The thing is that for many disambiguation pages, there are some meanings of "{foo}" which don't have articles, and linking to the disambig page is the right thing (since the meaning is defined there). E.g. for "hack", some of the meanings don't have pages (e.g. party hack), and so some pages might legitimately link to hack (disambiguation), e.g. an article on Soviet art.

So even a disambig page can have legitimate links to it. So, if we had the disambig page at {foo}, when you looked at "What links here", you'd still have a mix of legitimate links, and bogus ones (where someone was lazy, and linked to "{foo}", without checking to see what they got).

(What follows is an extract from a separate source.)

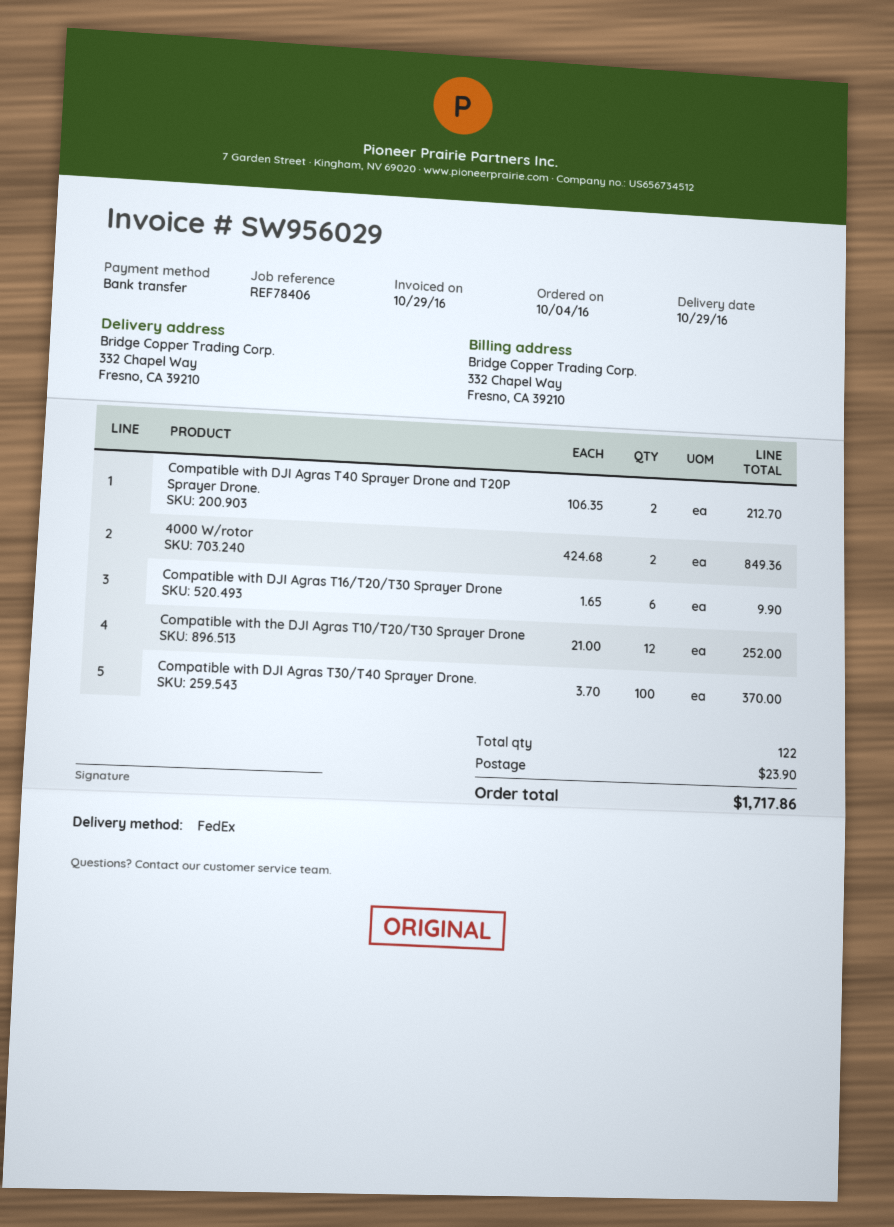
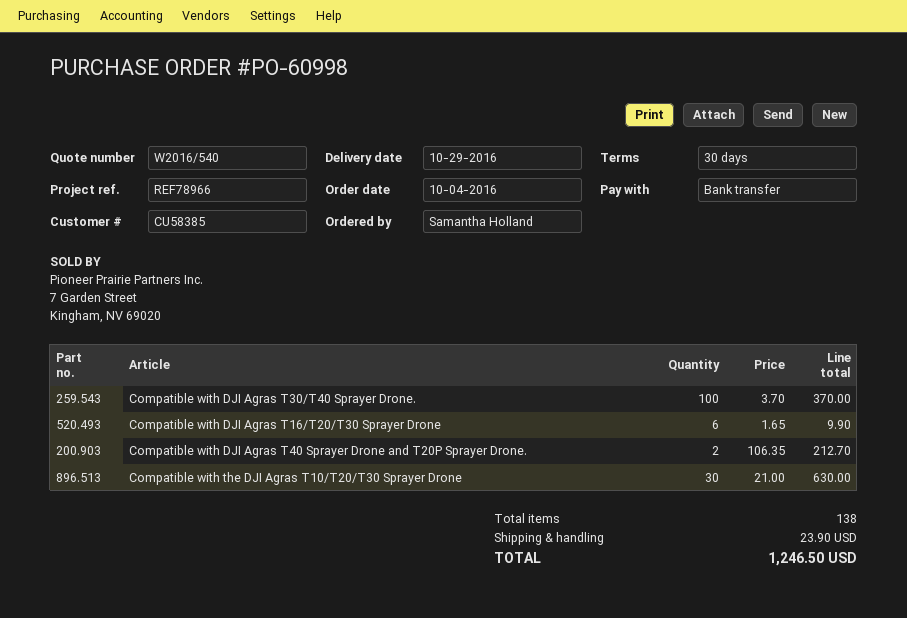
reference: REF78406 -> REF78966
4000 W/rotor: 2 x 424.68 = 849.36 -> none
Compatible with the DJI Agras T10/T20/T30 Sprayer Drone: 12 x 21.00 = 252.00 -> 30 x 21.00 = 630.00
total quantity: 122 -> 138
total: 1717.86 -> 1246.50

However, if the disambiguation page is always at "{foo} (disambiguation)", with a redirect to "{foo} (disambiguation)" at "{foo}", then all links to "{foo}" are automatically bogus, and the rest (to "{foo} (disambiguation)") are automatically good - and it will be totally trivial to find the ones that need to be fixed.

Background

This proposal is based on a great deal of practical experience (principally at Wikipedia), and was originally proposed there some time ago; time has not changed those conclusions.

So many instances of the kind of problems with the Wikipedia style of disambiguation pages have been seen that it's . Some of those with Wikipedia experience regularly 'clean' disambig pages they created, and I do other ones all the time.

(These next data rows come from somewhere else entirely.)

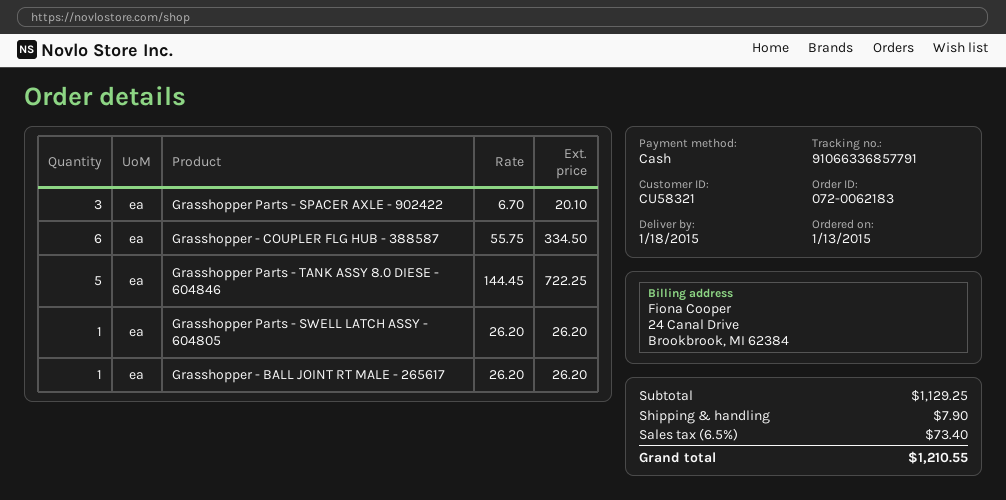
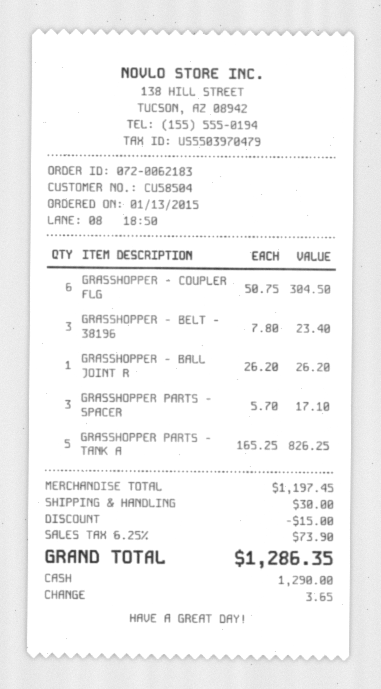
customer number: CU58321 -> CU58504
Grasshopper Parts - SPACER AXLE - 902422: 3 x 6.70 = 20.10 -> 3 x 5.70 = 17.10
Grasshopper - COUPLER FLG HUB - 388587: 6 x 55.75 = 334.50 -> 6 x 50.75 = 304.50
Grasshopper Parts - TANK ASSY 8.0 DIESE - 604846: 5 x 144.45 = 722.25 -> 5 x 165.25 = 826.25
Grasshopper Parts - SWELL LATCH ASSY - 604805: 1 x 26.20 = 26.20 -> none
GRASSHOPPER - BELT - 38196: none -> 3 x 7.80 = 23.40
subtotal: 1129.25 -> 1197.45
discount: none -> 15.00
shipping: 7.90 -> 30.00
tax: 6.5% = 73.40 -> 6.25% = 73.90
total: 1210.55 -> 1286.35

I just spent a couple of hours, a while back, fixing all the link to Cracker, and more recently did all the ones that linked to hack. I'm about to do links to protocol - and check out What links here for that!

The annoying thing is that you go fix them all - and you go back some months later and they are more, and you have to go check them all, all over again, because you probably don't remember any more which ones were legitimate, and which ones are not. And there's no history on "What links here" you can use, to call out only the ones that have been added since the last time you checked!




Yes, I know a jillion pages already use the old way, but that's no reason to keep making more of them - my primary concern at the moment is to stop things from getting any worse.

As to what to do with the existing ones, yeah, that's a big problem. I'm still pondering what to do about the existing ones.